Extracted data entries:
· · · ·

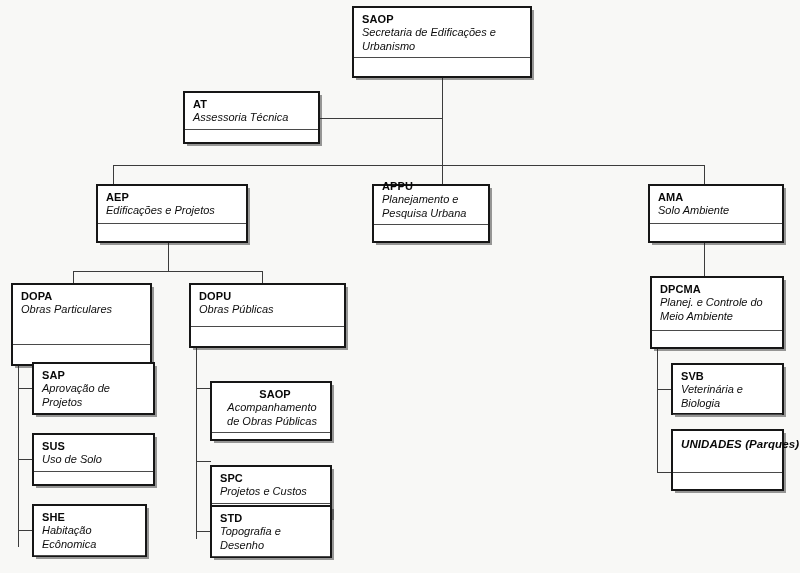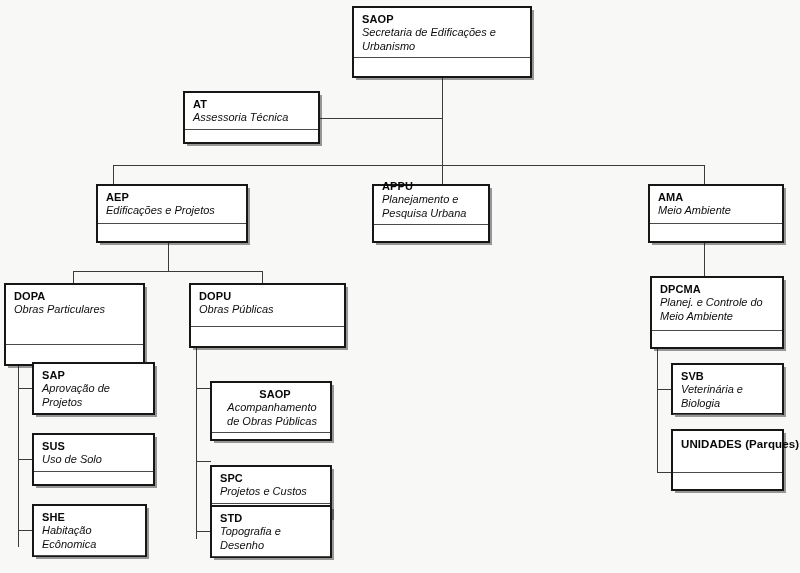--- a/index.html
+++ b/index.html
@@ -132,26 +132,26 @@
     <div class="body">
       <div class="code">APPU</div>
       <div class="desc">Planejamento e Pesquisa Urbana</div>
     </div>
     <div class="foot" style="height:16px;"></div>
   </div>
 
   <div class="node" style="left:648px; top:184px; width:136px; height:59px;">
     <div class="body">
       <div class="code">AMA</div>
-      <div class="desc">Meio Ambiente</div>
+      <div class="desc">Solo Ambiente</div>
     </div>
     <div class="foot" style="height:17px;"></div>
   </div>
 
-  <div class="node" style="left:4px; top:283px; width:141px; height:83px;">
+  <div class="node" style="left:11px; top:283px; width:141px; height:83px;">
     <div class="body">
       <div class="code">DOPA</div>
       <div class="desc">Obras Particulares</div>
     </div>
     <div class="foot" style="height:19px;"></div>
   </div>
 
   <div class="node" style="left:189px; top:283px; width:157px; height:65px;">
     <div class="body">
       <div class="code">DOPU</div>
@@ -217,20 +217,20 @@
   </div>
 
   <div class="node" style="left:210px; top:505px; width:122px; height:53px;">
     <div class="body">
       <div class="code">STD</div>
       <div class="desc">Topografia e Desenho</div>
     </div>
     <div class="foot" style="height:15px;"></div>
   </div>
 
-  <div class="node label-only" style="left:671px; top:429px; width:113px; height:62px;">
+  <div class="node label-only" style="left:671px; top:429px; width:113px; height:62px;font-style:italic;">
     <div class="body">
       <div class="code">UNIDADES (Parques)</div>
     </div>
     <div class="foot" style="height:16px;"></div>
   </div>
 
 </div>
 
 </body></html>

· · · ·

### Task objective
Each record should be printed exactly as it appears, leaving the pictures out.

### Response to the exercise
--- a/index.html
+++ b/index.html
@@ -132,26 +132,26 @@
     <div class="body">
       <div class="code">APPU</div>
       <div class="desc">Planejamento e Pesquisa Urbana</div>
     </div>
     <div class="foot" style="height:16px;"></div>
   </div>
 
   <div class="node" style="left:648px; top:184px; width:136px; height:59px;">
     <div class="body">
       <div class="code">AMA</div>
-      <div class="desc">Meio Ambiente</div>
+      <div class="desc">Solo Ambiente</div>
     </div>
     <div class="foot" style="height:17px;"></div>
   </div>
 
-  <div class="node" style="left:4px; top:283px; width:141px; height:83px;">
+  <div class="node" style="left:11px; top:283px; width:141px; height:83px;">
     <div class="body">
       <div class="code">DOPA</div>
       <div class="desc">Obras Particulares</div>
     </div>
     <div class="foot" style="height:19px;"></div>
   </div>
 
   <div class="node" style="left:189px; top:283px; width:157px; height:65px;">
     <div class="body">
       <div class="code">DOPU</div>
@@ -217,20 +217,20 @@
   </div>
 
   <div class="node" style="left:210px; top:505px; width:122px; height:53px;">
     <div class="body">
       <div class="code">STD</div>
       <div class="desc">Topografia e Desenho</div>
     </div>
     <div class="foot" style="height:15px;"></div>
   </div>
 
-  <div class="node label-only" style="left:671px; top:429px; width:113px; height:62px;">
+  <div class="node label-only" style="left:671px; top:429px; width:113px; height:62px;font-style:italic;">
     <div class="body">
       <div class="code">UNIDADES (Parques)</div>
     </div>
     <div class="foot" style="height:16px;"></div>
   </div>
 
 </div>
 
 </body></html>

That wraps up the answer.